= John Von Ohlen =

American jazz musician

John Von Ohlen (May 13, 1941 – October 3, 2018) was an American jazz drummer who worked for Woody Herman in 1967 and 1969 as well as with Stan Kenton from 1970 to 1972.

Von Ohlen was born in Indianapolis, Indiana, United States. He began playing trombone in middle school and played in band through high school. He graduated from North Central High School in Indianapolis in 1960. He briefly attended North Texas State University in Denton, Texas, and then returned to Indianapolis.
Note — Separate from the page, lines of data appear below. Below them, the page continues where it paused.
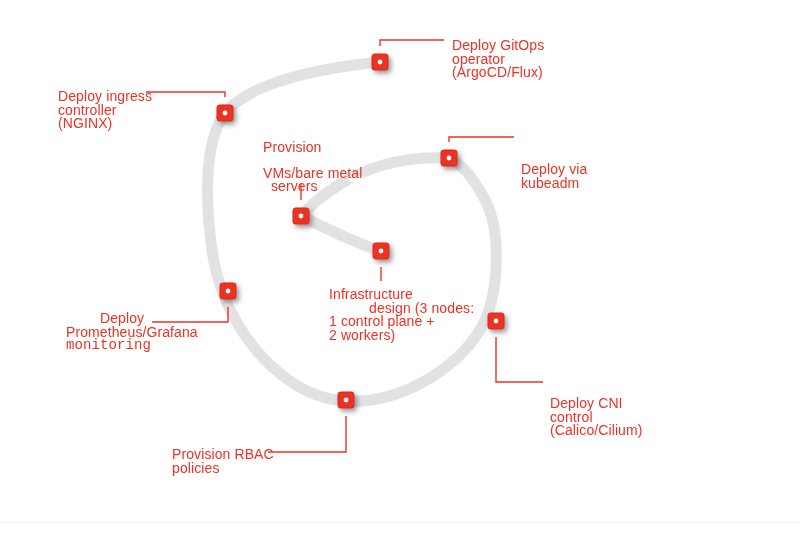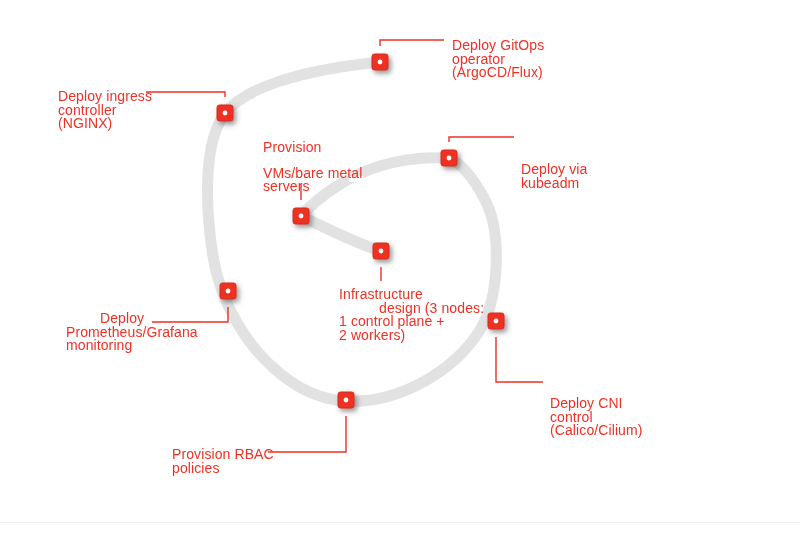--- a/index.html
+++ b/index.html
@@ -106,22 +106,22 @@
           <rect x="338" y="392" width="16" height="16" rx="2.5" ry="2.5" fill="#ee3124" stroke="#d42a1d" stroke-width="1"></rect>
           <circle cx="346" cy="400" r="2.4" fill="#ffffff"></circle>
         </g>
       </g>
   </svg>
 
   <div id="label-layer">
       <div class="label" style="left: 452px; top: 39px;"><span style="display: block;">Deploy GitOps</span><span style="display: block;">operator</span><span style="display: block;">(ArgoCD/Flux)</span></div>
       <div class="label" style="left: 58px; top: 90px;"><span style="display: block;">Deploy ingress</span><span style="display: block;">controller</span><span style="display: block;">(NGINX)</span></div>
       <div class="label" style="left: 521px; top: 136px; margin-top: 27px;"><span style="display: block;">Deploy via</span><span style="display: block;">kubeadm</span></div>
-      <div class="label" style="left: 263px; top: 141px;"><span style="display: block;">Provision</span><span style="display: block; margin-top: 12px;">VMs/bare metal</span><span style="display: block;">servers</span></div>
-      <div class="label" style="left: 339px; top: 288px;"><span style="display: block;">Infrastructure</span><span style="display: block; margin-left: 40px;">design (3 nodes:</span><span style="display: block;">1 control plane +</span><span style="display: block;">2 workers)</span></div>
-      <div class="label" style="left: 66px; top: 312px;"><span style="display: block; margin-left: 34px;">Deploy</span><span style="display: block;">Prometheus/Grafana</span><span style="display: block;">monitoring</span></div>
+      <div class="label" style="left: 263px; top: 141px;"><span style="display: block;">Provision</span><span style="display: block; margin-top: 12px;">VMs/bare metal</span><span style="display: block; margin-left: 8px;">servers</span></div>
+      <div class="label" style="left: 329px; top: 288px;"><span style="display: block;">Infrastructure</span><span style="display: block; margin-left: 40px;">design (3 nodes:</span><span style="display: block;">1 control plane +</span><span style="display: block;">2 workers)</span></div>
+      <div class="label" style="left: 66px; top: 312px;"><span style="display: block; margin-left: 34px;">Deploy</span><span style="display: block;">Prometheus/Grafana</span><span style="display: block; font-family: Liberation Mono, monospace;">monitoring</span></div>
       <div class="label" style="left: 550px; top: 397px;"><span style="display: block;">Deploy CNI</span><span style="display: block;">control</span><span style="display: block;">(Calico/Cilium)</span></div>
       <div class="label" style="left: 172px; top: 448px;"><span style="display: block;">Provision RBAC</span><span style="display: block;">policies</span></div>
     </div>
 
   <div class="footer-divider" style="top: 522px; background: rgb(240, 240, 240);"></div>
 
 </div>
 
 </body></html>

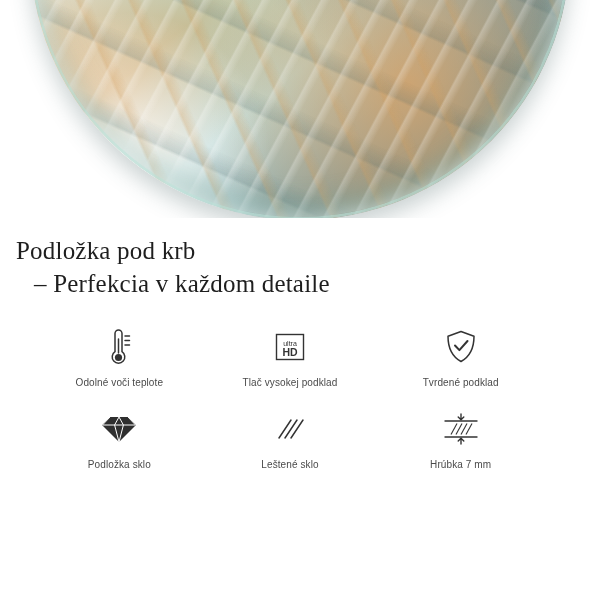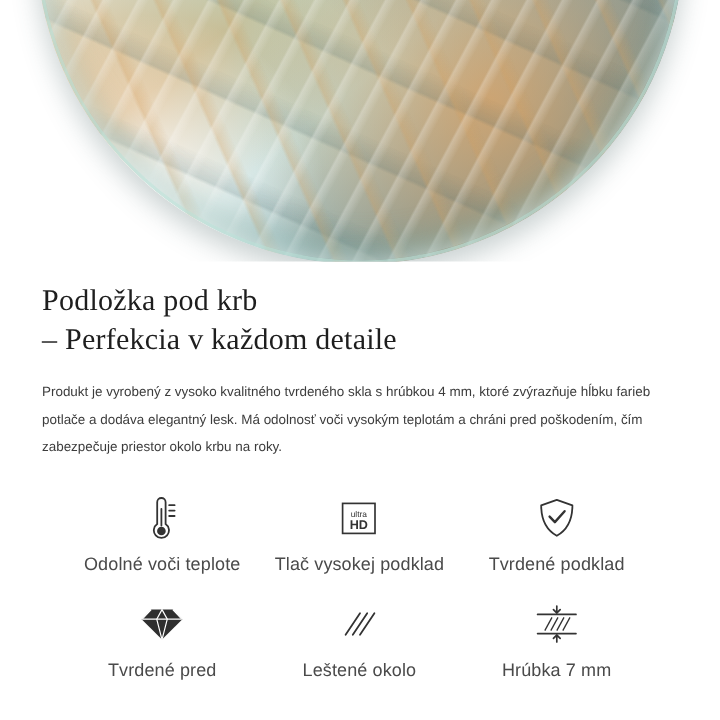--- a/index.html
+++ b/index.html
@@ -60,33 +60,33 @@
   .hero-rim {
     position: absolute;
     inset: 0;
     border-radius: 50%;
     border: 3px solid rgba(185,222,214,0.75);
     box-shadow: inset 0 0 18px rgba(255,255,255,0.55), inset 0 -12px 26px rgba(120,170,165,0.45);
   }
 
   
   .content {
-    padding: 16px 36px 0 35px;
+    padding: 16px 36px 0 16px;
     box-sizing: border-box;
   }
   .headline {
     font-family: "Liberation Serif", serif;
     font-size: 25px;
     line-height: 1.32;
     color: #1e1e1e;
     font-weight: 400;
     margin: 0 0 16px 0;
     letter-spacing: 0.2px;
   }
-  .headline .l2 { display: block; }
+  .headline .l2 { display: block; margin-left: 18px; }
 
   .paragraph {
     font-size: 11.2px;
     line-height: 2.05;
     color: #3c3c3c;
     margin: 0;
     max-width: 532px;
   }
 
   
@@ -105,21 +105,21 @@
     justify-content: flex-start;
   }
   .feature-icon {
     height: 42px;
     display: flex;
     align-items: center;
     justify-content: flex-end;
     margin-bottom: 9px;
   }
   .feature-label {
-    font-size: 15px;
+    font-size: 10px;
     color: #4a4a4a;
     text-align: right;
     letter-spacing: 0.1px;
   }
   svg { display: block; }
 </style>
 </head>
 <body>
 
 <div class="page">
@@ -130,21 +130,20 @@
       <div class="hero-rim"></div>
     </div>
 
   </div>
 
   <div class="content">
     <h1 class="headline">
       <span>Podložka pod krb</span>
       <span class="l2">– Perfekcia v každom detaile</span>
     </h1>
-    <p class="paragraph">Produkt je vyrobený z vysoko kvalitného tvrdeného skla s hrúbkou 4 mm, ktoré zvýrazňuje hĺbku farieb potlače a dodáva elegantný lesk. Má odolnosť voči vysokým teplotám a chráni pred poškodením, čím zabezpečuje priestor okolo krbu na roky.</p>
 
     <div class="features">
 
       <div class="feature">
         <div class="feature-icon">
           <svg width="34" height="40" viewBox="0 0 34 40">
             <g fill="none" stroke="#333" stroke-width="1.5" stroke-linecap="round">
               <path d="M13 6.5a3.5 3.5 0 0 1 7 0v18.2a6.3 6.3 0 1 1-7 0z"></path>
               <line x1="16.5" y1="12" x2="16.5" y2="26"></line>
               <line x1="23" y1="9" x2="27.5" y2="9"></line>
@@ -184,34 +183,34 @@
             <g fill="#2f2f2f">
               <path d="M11 6 h18 l8 8 -17 17 -17 -17 z"></path>
             </g>
             <g stroke="#ffffff" stroke-width="1" fill="none">
               <path d="M3.5 14 h33"></path>
               <path d="M11 6 l-7.5 8 M29 6 l7.5 8"></path>
               <path d="M15.6 14 L20 6 l4.4 8 L20 31 z"></path>
             </g>
           </svg>
         </div>
-        <div class="feature-label">Tvrdené pred</div>
+        <div class="feature-label">Podložka sklo</div>
       </div>
 
       <div class="feature">
         <div class="feature-icon">
           <svg width="40" height="36" viewBox="0 0 40 36">
             <g stroke="#333" stroke-width="1.5" stroke-linecap="round">
               <line x1="9" y1="27" x2="21" y2="9"></line>
               <line x1="15" y1="27" x2="27" y2="9"></line>
               <line x1="21" y1="27" x2="33" y2="9"></line>
             </g>
           </svg>
         </div>
-        <div class="feature-label">Leštené okolo</div>
+        <div class="feature-label">Leštené sklo</div>
       </div>
 
       <div class="feature">
         <div class="feature-icon">
           <svg width="44" height="38" viewBox="0 0 44 38">
             <g stroke="#333" stroke-width="1.4" stroke-linecap="round">
               <line x1="6" y1="11" x2="38" y2="11"></line>
               <line x1="6" y1="27" x2="38" y2="27"></line>
               <path d="M22 4 v5 M19.2 7 L22 9.8 L24.8 7" fill="none"></path>
               <path d="M22 34 v-5 M19.2 31 L22 28.2 L24.8 31" fill="none"></path>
Von Ohlen led the Blue Wisp Big Band in Cincinnati from 1980 to 2018, and also groups under his own name; they ranged from quartets to big bands. From 1967 to 1968, he toured with Billy Maxted’s Manhattan Jazz Band. In the 1980s and 1990s, Von Ohlen was a member of a big band led by the pianist Steve Allee.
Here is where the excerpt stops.